● What the task requires
Look at each line below and tally those holding "from"; answer with that figure and nothing else.

---------- Entries shown

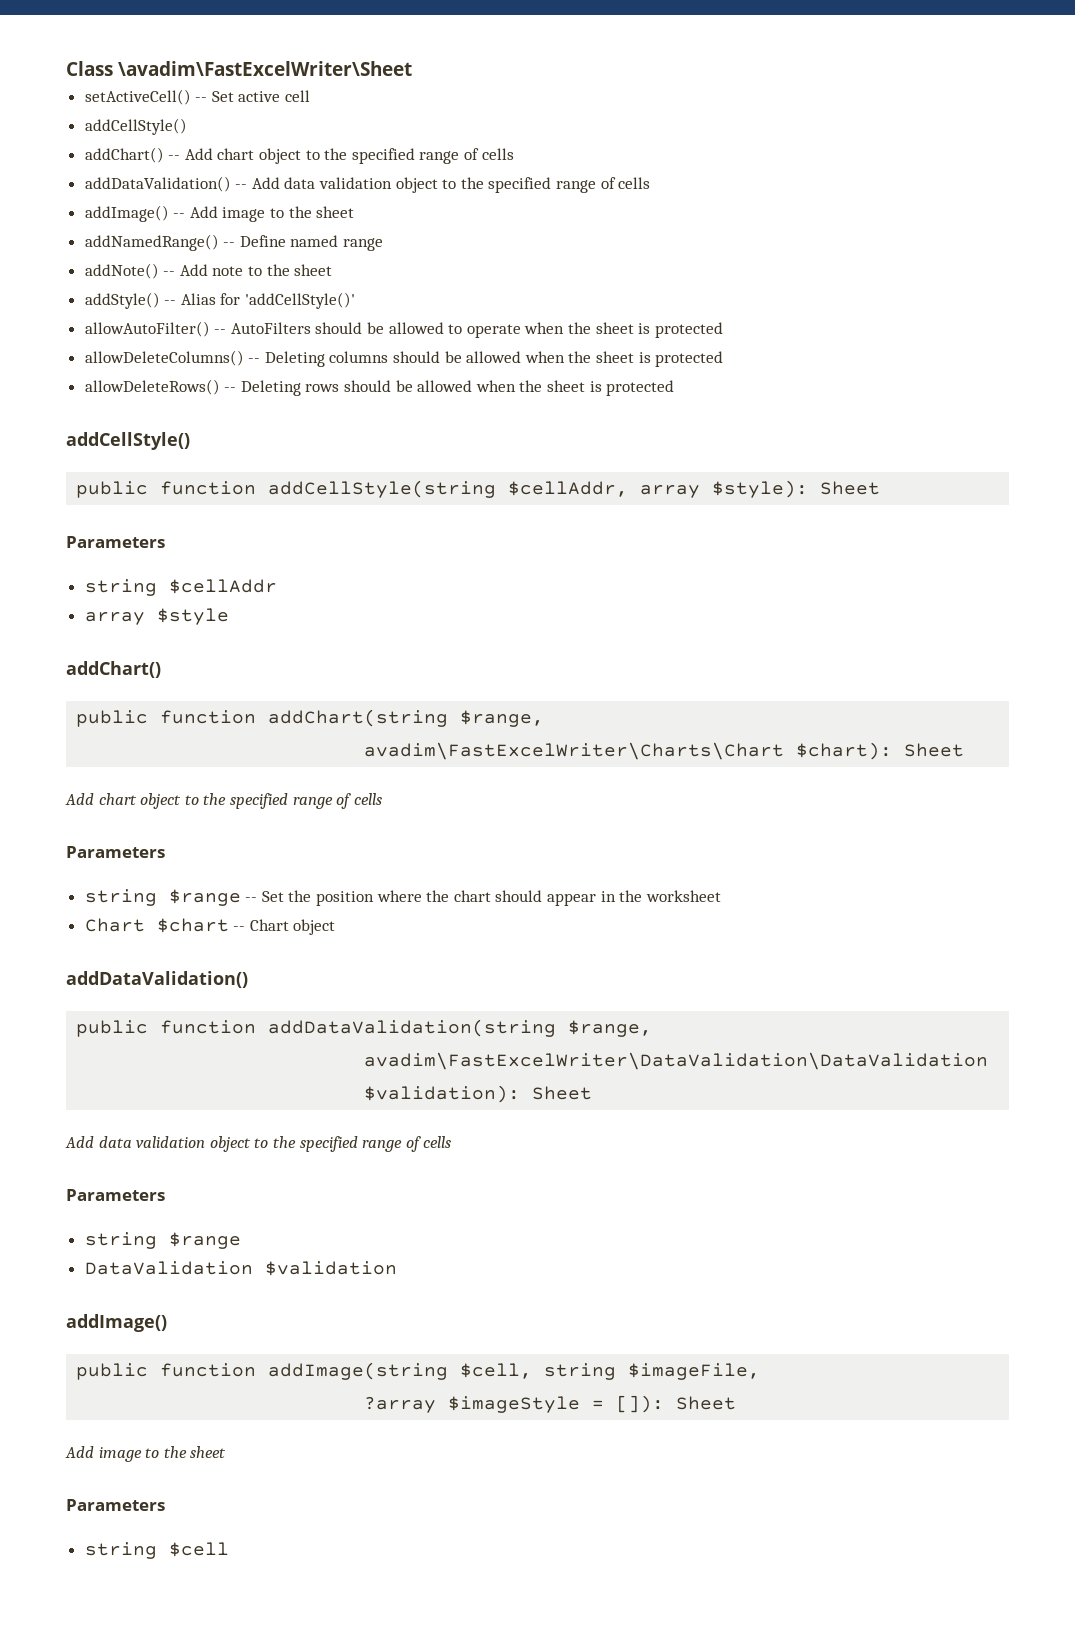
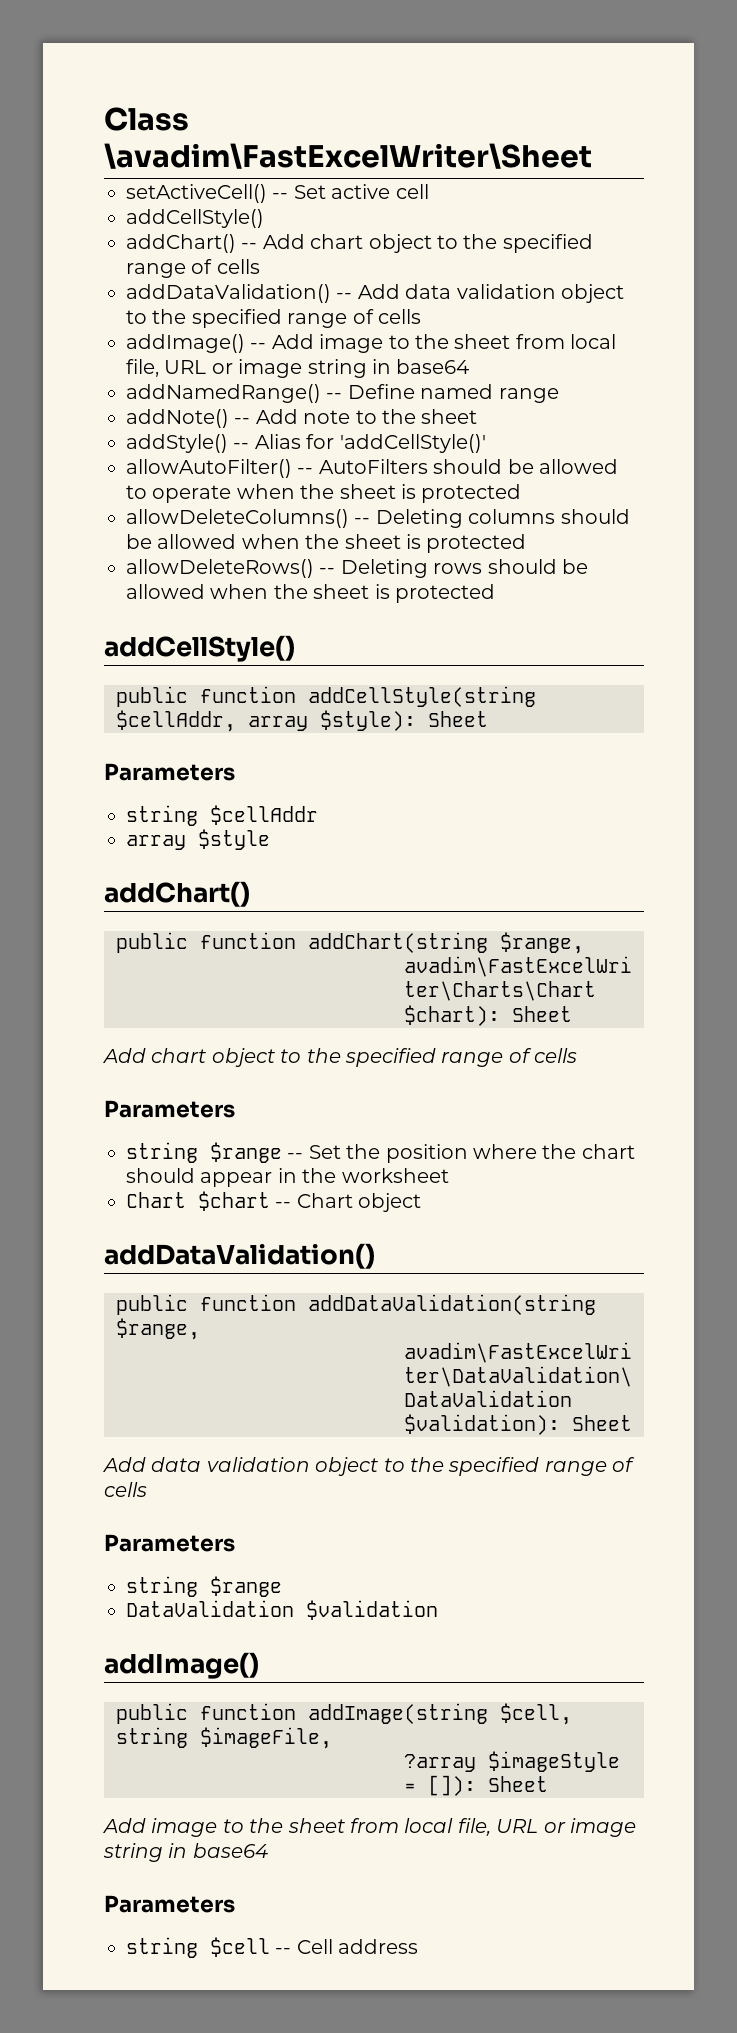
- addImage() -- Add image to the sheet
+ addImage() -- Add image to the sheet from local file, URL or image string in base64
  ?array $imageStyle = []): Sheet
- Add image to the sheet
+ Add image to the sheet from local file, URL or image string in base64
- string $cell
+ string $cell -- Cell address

--------------------

● Response to this exercise
2